Why the Future of the Gig Economy May Not Be What You ExpectJennifer Peaslee
The ‘gig economy’ has gotten a lot of press lately; in fact, we even covered it on Smart Hustle recently. What we know is that the gig economy (or on-demand economy) consists of workers who provide on-demand services. Things like freelance writing to car sharing. Some experts predict that by 2020, 40 percent of Americans will be part of this unique workforce. This means that job seekers, business owners, and even the U.S. government all have a vested interest in staying informed about the gig economy.
However, many questions still remain about the viability and impact these type of workers will have on the overall economy, which has caused everyone from the Bureau of Labor Statistics to Intuit to launch studies to learn more. We reviewed a recent study that came to us from Thumbtack, an online platform that connects consumers with skilled professionals such as handymen, housekeepers, tutors, photographers, and more, to see what insight they had to offer on the future of the gig economy.
Beyond the Gig Economy
The Thumbtack report broke down one assumption about the gig economy – namely that it is a homogenous group. According to Thumbtack, the gig economy consists of two distinct categories of workers. They are:
People with vocational skills and a passion for building long-term, self-sustaining careers. They find work via online marketplaces such as Thumbtack, Fiverr, and Upwork and offer services that range from business assistance like web design and copywriting, to consumer services like cleaning, carpentry and fitness training.
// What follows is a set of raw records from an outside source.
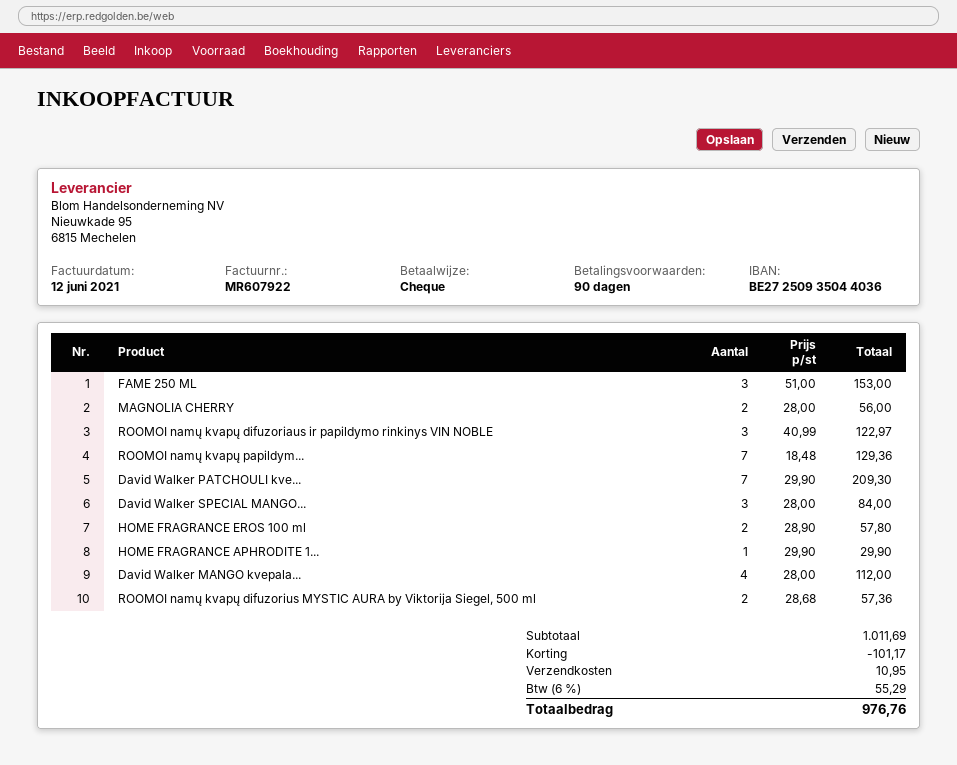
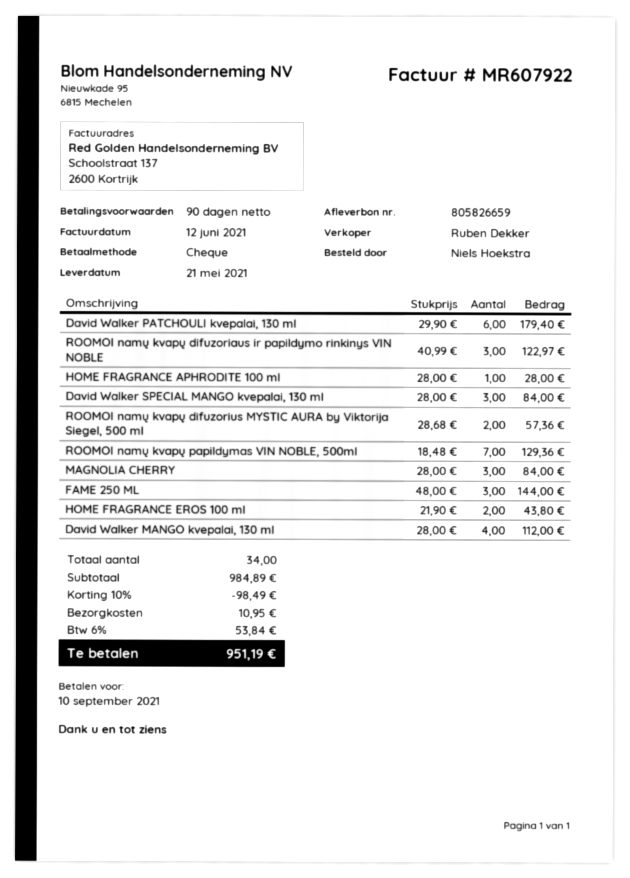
FAME 250 ML: 3 x 51.00 = 153.00 -> 3 x 48.00 = 144.00
MAGNOLIA CHERRY: 2 x 28.00 = 56.00 -> 3 x 28.00 = 84.00
David Walker PATCHOULI kve...: 7 x 29.90 = 209.30 -> 6 x 29.90 = 179.40
HOME FRAGRANCE EROS 100 ml: 2 x 28.90 = 57.80 -> 2 x 21.90 = 43.80
HOME FRAGRANCE APHRODITE 1...: 1 x 29.90 = 29.90 -> 1 x 28.00 = 28.00
subtotal: 1011.69 -> 984.89
discount: 101.17 -> 98.49
tax: 6% = 55.29 -> 6% = 53.84
total: 976.76 -> 951.19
People who have low-level skills or resources that they use primarily to make extra money without the intent of making a career out of it. They find work on commoditized platforms (like Uber, InstaCart, Airbnb) and provide low-level skills such as car driving and grocery shopping.[Tweet “A new study from @thumbtack shows that skilled professional are the future of the #GigEconomy.”]
So if there are two categories of workers in the gig economy, which one holds promise for the future? Here’s what their study concluded:
“The skilled professional is the real future of the gig economy and is a sharp contrast from the low-skilled ‘gigs’ that currently receive so much media attention. It is important that policy makers, tech companies, and workers come together in support of this growing class of small businesses and individual entrepreneurs.”
Why Skilled Professionals Are the Future of the Gig Economy
Thumbtack backs up its conclusion that skilled professionals, not low-skilled gig workers, are the future of the gig economy with several convincing points, including:
- Automation puts low-skilled gig jobs at risk. No one will need an Uber driver once we have driverless cars. Similarly, we won’t need people to deliver groceries or packages once we have package delivery drones. On the other hand, jobs done by skilled professionals will be resistant to both automation and outsourcing.
- Low-skilled gig jobs also tend to be location-specific. While these jobs are currently popular in major cities, they aren’t used as much in smaller cities, towns and rural areas. On the other hand, skilled professional marketplaces open job opportunities no matter where the person lives.
- Paths are opening for career-driven skilled professionals. Technology and current laws are making it simpler for them to find work and to go out on their own. Skilled professionals can also make more money, even without a college education, and they report higher job satisfaction than the general working population.
All in all, the Thumbtack report suggests that while the media may be abuzz about the gig economy, it is really the skilled professionals that we should be focused on. This segment of the gig economy is likely to grow in the future while those low-skilled gig jobs fizzle out.